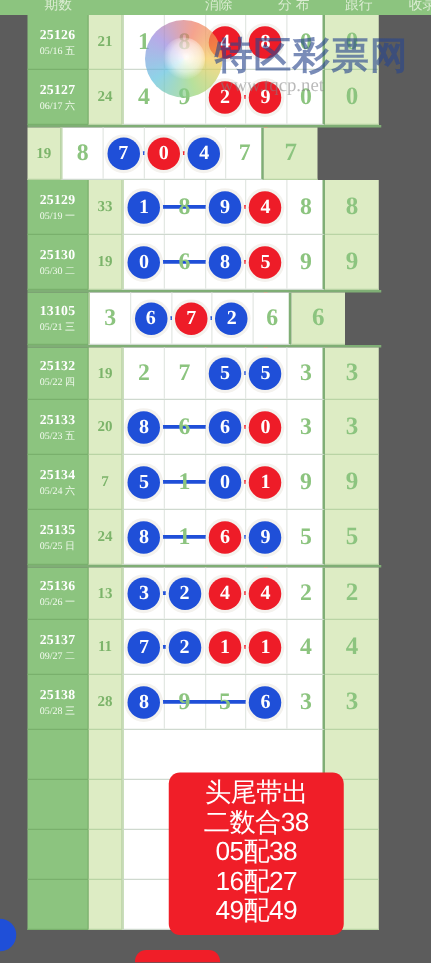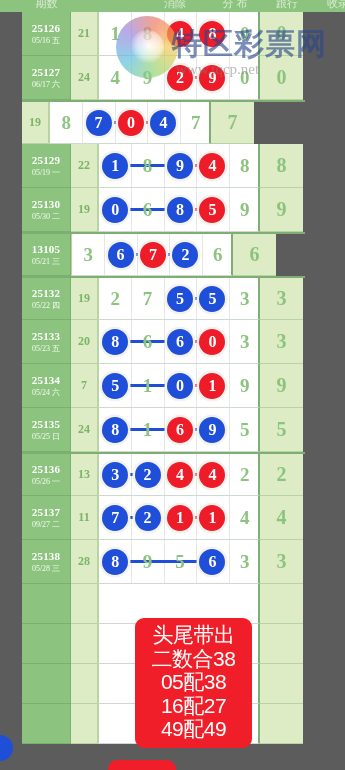--- a/index.html
+++ b/index.html
@@ -362,7 +362,7 @@
           <div class="pnum">25129</div>
           <div class="pdate">05/19 一</div>
         </div>
-        <div class="c-sum">22</div>
+        <div class="c-sum">33</div>
         <div class="c-nums">
           <div class="vgrid" style="left: 32.4px;"></div>
           <div class="vgrid" style="left: 64.8px;"></div>

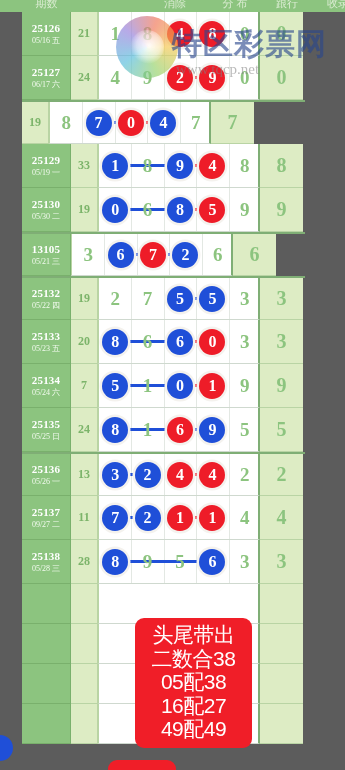--- a/index.html
+++ b/index.html
@@ -222,7 +222,7 @@
   .notice {
     position: absolute;
     left: 135px; top: 618px;
-    width: 117px;
+    width: 140px;
     background: #f01e28;
     border-radius: 9px;
     padding: 5px 2px 7px;

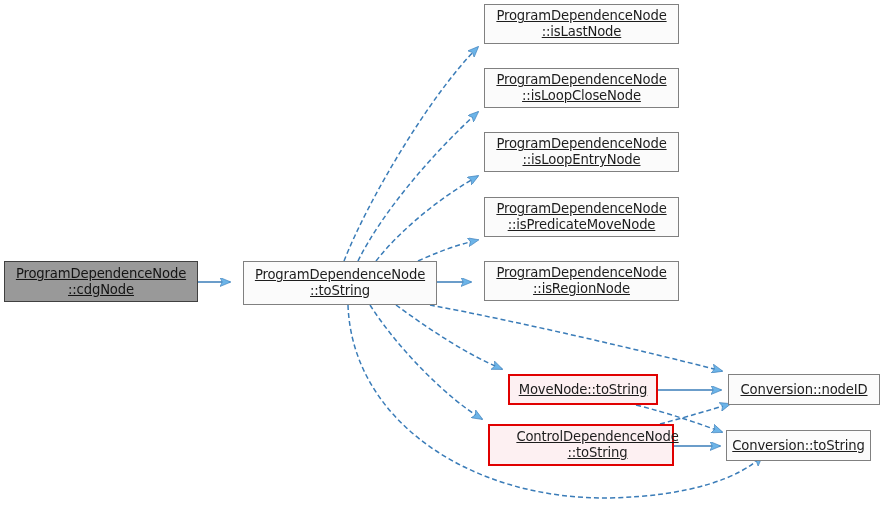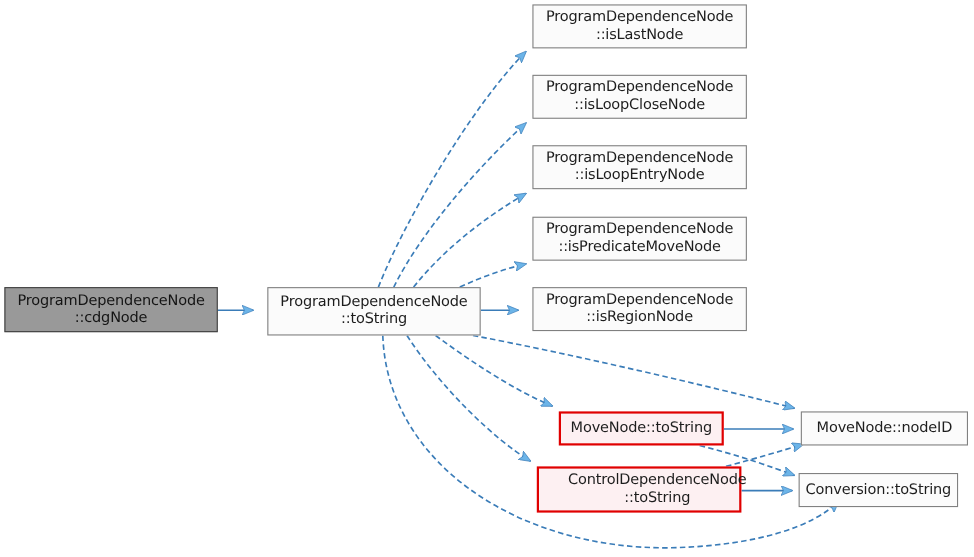--- a/index.html
+++ b/index.html
@@ -41,6 +41,7 @@
     box-shadow: 0 0 0 0 rgba(0,0,0,0);
     white-space: pre-line;
     letter-spacing: -0.15px;
+    text-decoration: underline;
   }
   .gnode.plain {
     background: #fbfbfb;

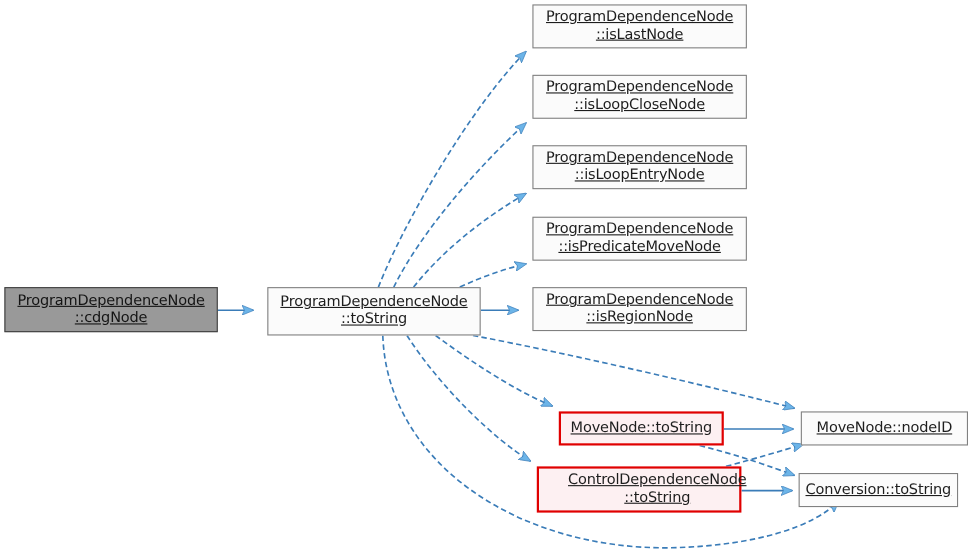--- a/index.html
+++ b/index.html
@@ -152,7 +152,7 @@
   </div>
 
   <div class="gnode plain" style="left:728px; top:374px; width:152px; height:31px;">
-    <span class="lbl">MoveNode::nodeID</span>
+    <span class="lbl">Conversion::nodeID</span>
   </div>
 
   <div class="gnode plain" style="left:726px; top:430px; width:145px; height:31px;">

════════════════

[Problem statement]: Set down every record once more, word for word, without pictures.

[Solved problem]:
--- a/index.html
+++ b/index.html
@@ -362,7 +362,7 @@
           <div class="pnum">25129</div>
           <div class="pdate">05/19 一</div>
         </div>
-        <div class="c-sum">22</div>
+        <div class="c-sum">33</div>
         <div class="c-nums">
           <div class="vgrid" style="left: 32.4px;"></div>
           <div class="vgrid" style="left: 64.8px;"></div>

--- a/index.html
+++ b/index.html
@@ -222,7 +222,7 @@
   .notice {
     position: absolute;
     left: 135px; top: 618px;
-    width: 117px;
+    width: 140px;
     background: #f01e28;
     border-radius: 9px;
     padding: 5px 2px 7px;

--- a/index.html
+++ b/index.html
@@ -41,6 +41,7 @@
     box-shadow: 0 0 0 0 rgba(0,0,0,0);
     white-space: pre-line;
     letter-spacing: -0.15px;
+    text-decoration: underline;
   }
   .gnode.plain {
     background: #fbfbfb;

--- a/index.html
+++ b/index.html
@@ -152,7 +152,7 @@
   </div>
 
   <div class="gnode plain" style="left:728px; top:374px; width:152px; height:31px;">
-    <span class="lbl">MoveNode::nodeID</span>
+    <span class="lbl">Conversion::nodeID</span>
   </div>
 
   <div class="gnode plain" style="left:726px; top:430px; width:145px; height:31px;">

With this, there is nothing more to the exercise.